Question : what do we know about $\pi_2(Y)$ and $\pi_3(Y)$ ?


According to the edits below (solving some cases), here I suppose :

  • $card(\pi_1(Y))=\infty$ (so exclude $S^3$ and Poincaré's homology 3-sphere),
  • $Y$ is not a Brieskorn 3-sphere $M(p,q,r)$.
  • $Y$ is reducible.

Edit 1 : If $\pi_1(Y)=0$, then $\pi_2(Y)=0$ and $\pi_3(Y)=\mathbb Z$. This can be computed either using Hurewicz either considering Poincaré-Perelman theorem ($\pi_1(Y)=0$ implies $Y=S^3$). So lets suppose $\pi_1(Y)\ne 0$. A first explicit example of such a non-trivial homology 3-sphere is Poincaré's homology 3-sphere. Using the long exact sequence of homotopy of the fibration $A_5\rightarrow SO(3) \rightarrow Y$ it is easily shown that higher homotopy groups of Poincaré's homology sphere are given by $\pi_k(Y)=\pi_k(S^3), \forall k>1$, hence $\pi_2(Y)=0$ and $\pi_3(Y)=\mathbb{Z}$. Now we know $\pi_2$ and $\pi_3$ of two homology 3-spheres (standard $S^3$ and Poincaré's $\mathbb{Z}HS^3$). From Kervaire's theorem, those two cases are the only $\mathbb{Z}HS^3$ with finite fundamental group. So lets suppose now that $card(\pi_1(Y))=\infty$.

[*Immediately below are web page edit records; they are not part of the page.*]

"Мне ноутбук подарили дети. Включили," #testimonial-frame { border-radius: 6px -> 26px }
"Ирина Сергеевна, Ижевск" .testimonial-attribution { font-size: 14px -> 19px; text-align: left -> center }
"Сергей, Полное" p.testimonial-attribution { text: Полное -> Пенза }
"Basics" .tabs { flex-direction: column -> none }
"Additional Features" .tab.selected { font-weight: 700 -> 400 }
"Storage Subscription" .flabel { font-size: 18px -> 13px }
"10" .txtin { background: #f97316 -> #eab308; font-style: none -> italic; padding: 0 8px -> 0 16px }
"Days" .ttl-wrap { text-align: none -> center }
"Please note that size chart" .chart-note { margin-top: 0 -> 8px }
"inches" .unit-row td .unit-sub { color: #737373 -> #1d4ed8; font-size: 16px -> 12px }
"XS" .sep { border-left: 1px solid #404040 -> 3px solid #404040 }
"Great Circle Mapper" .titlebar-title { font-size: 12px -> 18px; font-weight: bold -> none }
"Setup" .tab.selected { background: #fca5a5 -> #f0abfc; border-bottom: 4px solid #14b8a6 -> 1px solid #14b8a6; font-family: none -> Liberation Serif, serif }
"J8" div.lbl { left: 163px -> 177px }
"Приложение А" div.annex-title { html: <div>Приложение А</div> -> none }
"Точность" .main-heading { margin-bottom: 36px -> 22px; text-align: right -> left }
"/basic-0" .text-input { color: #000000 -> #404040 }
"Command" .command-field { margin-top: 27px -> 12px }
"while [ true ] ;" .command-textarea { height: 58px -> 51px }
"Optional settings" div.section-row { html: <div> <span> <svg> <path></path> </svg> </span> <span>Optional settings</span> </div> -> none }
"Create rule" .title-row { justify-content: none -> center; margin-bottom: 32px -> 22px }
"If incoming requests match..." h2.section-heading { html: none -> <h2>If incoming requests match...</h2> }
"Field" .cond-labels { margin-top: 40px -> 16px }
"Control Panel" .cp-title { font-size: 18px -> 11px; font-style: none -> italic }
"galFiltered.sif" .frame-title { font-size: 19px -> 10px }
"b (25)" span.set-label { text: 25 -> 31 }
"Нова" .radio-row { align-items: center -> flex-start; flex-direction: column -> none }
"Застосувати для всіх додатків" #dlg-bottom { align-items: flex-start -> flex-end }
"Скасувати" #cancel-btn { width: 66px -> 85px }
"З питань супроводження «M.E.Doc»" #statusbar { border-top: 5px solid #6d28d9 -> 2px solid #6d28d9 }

Edit 2 : Also, for $p,q,r\in \mathbb{Z}_{\geq 2}$ pairwise coprime, the Brieskorn sphere $M(p,q,r)$ is an $\mathbb{Z} HS^3$. The case $M(2,3,5)$ is Poincaré's $\mathbb{Z} HS^3$ and was discussed in "Edit 1". The other cases all have infinite $\pi_1$ and by Brieskorn's theorem are Eilenberg-Maclane spaces $K(\pi_1,1)$ (i.e. aspherical), hence they have $\pi_2 = 0$, $\pi_3 = 0$.

Edit 3 : (Here I follow Thomas's idea, see answer below). Let $Y$ be a $\mathbb Z HS^3$ with infinite $\pi_1$. Then, since $Y$ is orientable, we have "$Y$ irreducible implies $Y$ is $K(\pi_1(Y),1)$". So the case where $Y$ is irreducible, and has infinite $\pi_1$, is solved ($\pi_2 = 0$ and $\pi_3 = 0$). Remark that the notions of irreducible and prime concord in the case of $\mathbb Z HS^3$.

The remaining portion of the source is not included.